Lino bergeming otaknya sedang memikirkan teka-teki yang terjadi kali ini. Mamanya Nicho bilang kalau Nicho terpaksa melakukan itu yang berarti dalang dibalik semua ini bukan perbuatan Nicho melainkan ada sosok lain yang mengontrol Nicho untuk berbuat jahat.

"Katanya sih Tante akan celaka jika Nicho tidak mau menurutinya. Jadi mau tidak mau Nicho terpaksa melakukannya. Tante merasa bersalah karena putra Tante kehilangan teman yang baik seperti kalian."

"Tante apa kami boleh ketemu sama Nicho?" tanya Lino dengan berhati-hati.

"Tentu! Kalian temui saja Nicho. Tante disini dulu untuk memberikan kalian ruang untuk bicara."

***

Saat didalam ruangan mereka mendapatkan gosip dari para ibu-ibu yang menjadi pasien maupun menunggu anak mereka. Ia meringis kecil karena sekarang mereka melupakan jika pakaian mereka nampak pakaian orang kaya pantas saja jadi gosip.

"Dasar anak-anak sekarang suka banget hamburkan uang orang tua!"

"Bener, Bu! Coba lihat dari atas sampai bawah mereka pakai merek mahal."

"Mereka nggak tahu saja bagaimana rasanya hidup miskin kayak kita."

Adya yang mendengar itu mendengus kesal mencibir, "Iri aja, Bu!"

"Eh, nggak baik ngomong gitu! Tapi ada benarnya juga jika mau sukses itu kerja keras jangan cuman gosip melulu. Btw, kita nggak pernah minta dibeliin barang mahal kami cuman perlu kasih saya udah cukup kok," sahut Lino dengan terkekeh kecil.

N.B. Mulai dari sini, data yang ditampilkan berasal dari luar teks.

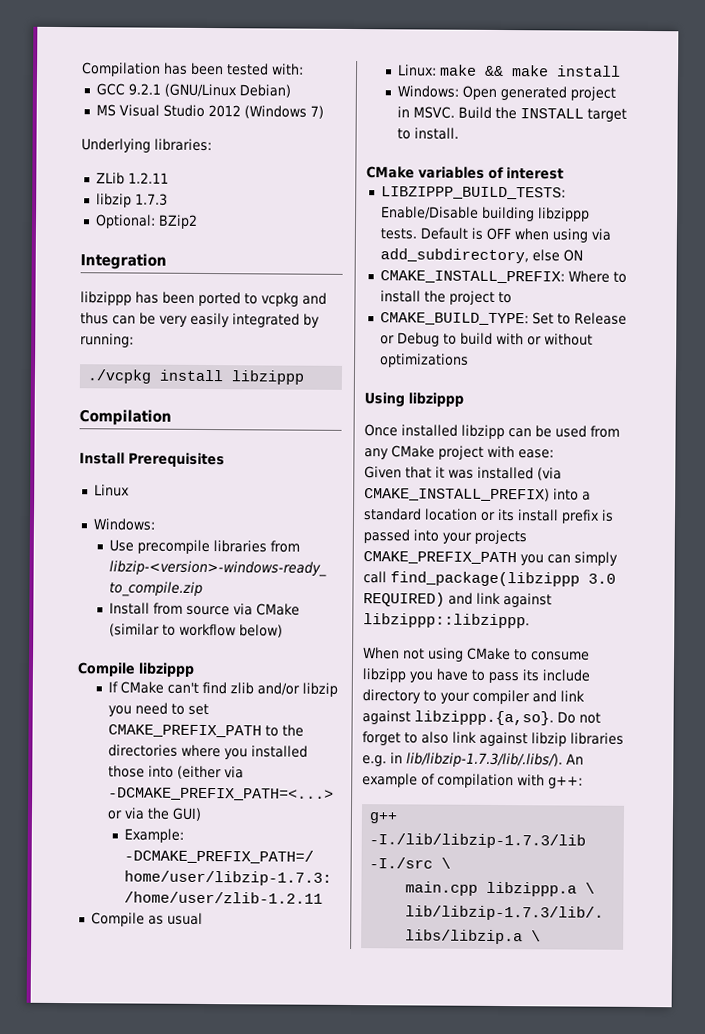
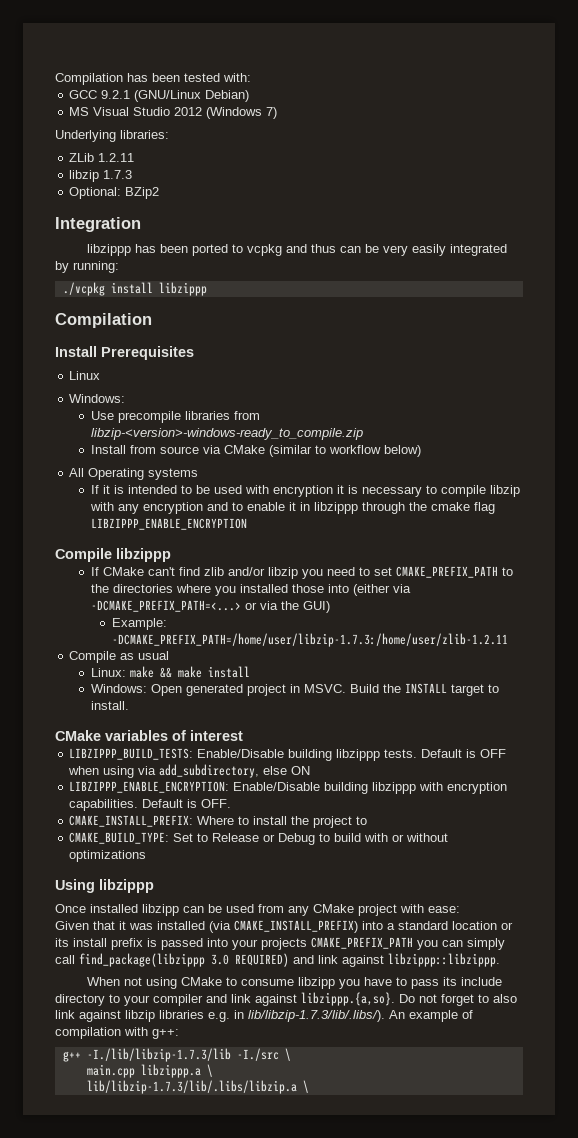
(284, 631) none -> [69,468,199,480] [90,485,520,497] [89,502,495,514] [90,518,247,530] // All Operating systems // If it is intended to be used with encryption it is necessary to compile libzip with any encryption and to enable it in libzippp through the cmake flag LIBZIPPP_ENABLE_ENCRYPTION
(583, 255) none -> [69,781,508,794] [69,799,232,811] // LIBZIPPP_ENABLE_ENCRYPTION: Enable/Disable building libzippp with encryption capabilities. Default is OFF.

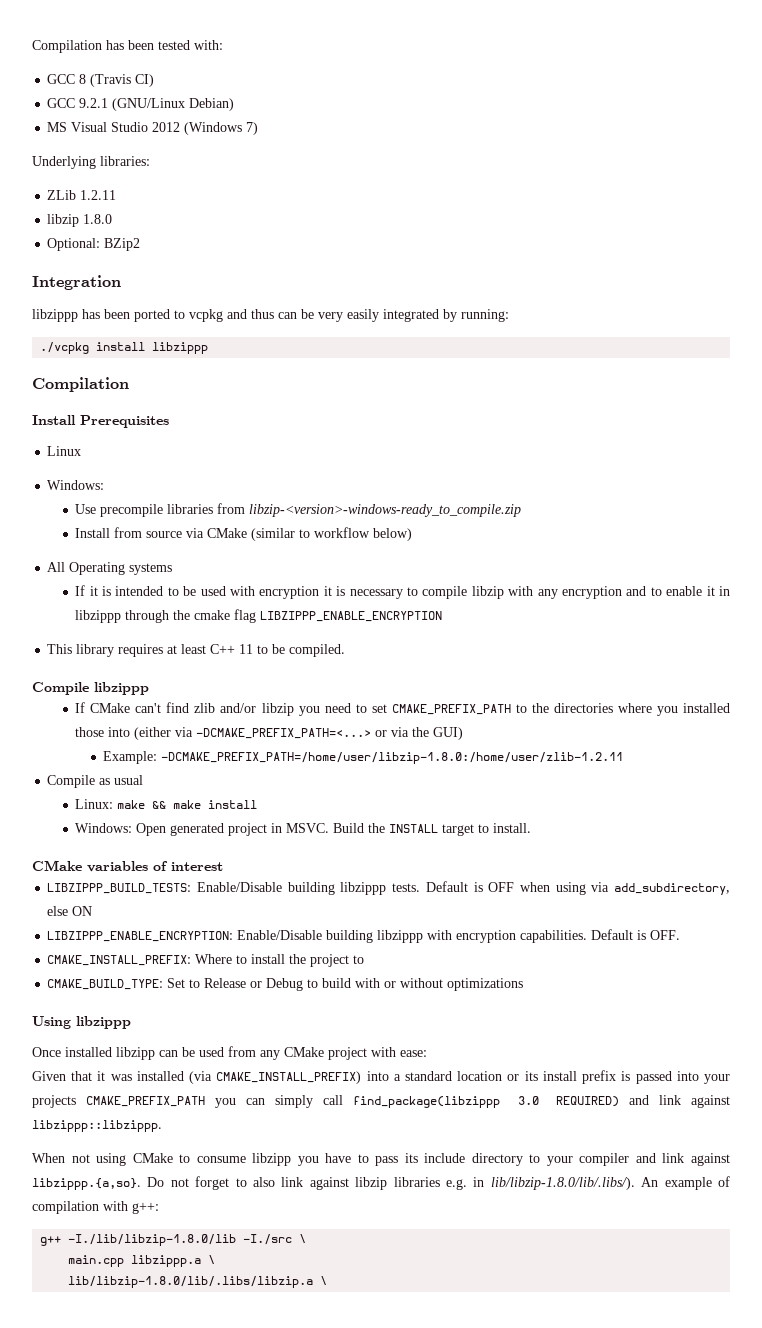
(251, 77) none -> [47,74,155,87] // GCC 8 (Travis CI)
[103,170,133,179] 1.7.3 -> [83,214,113,224] 1.8.0
(247, 524) none -> [47,644,346,657] // This library requires at least C++ 11 to be compiled.
[111,633,508,647] -DCMAKE_PREFIX_PATH=/home/user/libzip-1.7.3:/home/user/zlib-1.2.11 -> [161,752,624,764] -DCMAKE_PREFIX_PATH=/home/user/libzip-1.8.0:/home/user/zlib-1.2.11
[248,1010,385,1022] lib/libzip-1.7.3/lib/.libs/). -> [490,1177,635,1190] lib/libzip-1.8.0/lib/.libs/).
[86,1048,231,1062] -I./lib/libzip-1.7.3/lib -> [68,1234,237,1246] -I./lib/libzip-1.8.0/lib
[86,1080,297,1094] lib/libzip-1.7.3/lib/.libs/libzip.a -> [68,1276,314,1288] lib/libzip-1.8.0/lib/.libs/libzip.a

Para ibu-ibu yang menggosip seketika menjadi diam. Ia tersenyum puas setidaknya para penggosip itu tidak lagi suka menjelek-jelekkan orang lain.

Mereka tidak tahu saja kedua orangtuanya itu sukses karena kerja kerasnya sendiri walaupun karena itu anak-anaknya kekurangan kasih sayang seperti dirinya. Ia seketika teringat kedua orang tuanya yang di dunianya dulu seketika rasa penyesalan terjadi. Ia tidak pernah mendengar dan melihat bagaimana orang tuanya mengeluh akan lelah bahkan sering tersenyum menyambutnya. Ia sudah ingin menangis jika seseorang tidak berbicara kepadanya.

"Loh, kok Lo berdua ada disini? Mama gue ada dimana?" cecar Nicho dengan mengangkat alisnya.

"Mama Lo diluar untuk sekarang ada yang perlu kami bahas," ucap Lino dengan muka datar.

Nicho yang melihat perubahan wajah Lino hanya tersenyum tipis. Ia membawakan Lino dan Adya untuk duduk di kursi. Para ibu-ibu lagi-lagi melakukan aksi menggosip mereka seakan tidak lelah mulut mereka berkicau layaknya burung.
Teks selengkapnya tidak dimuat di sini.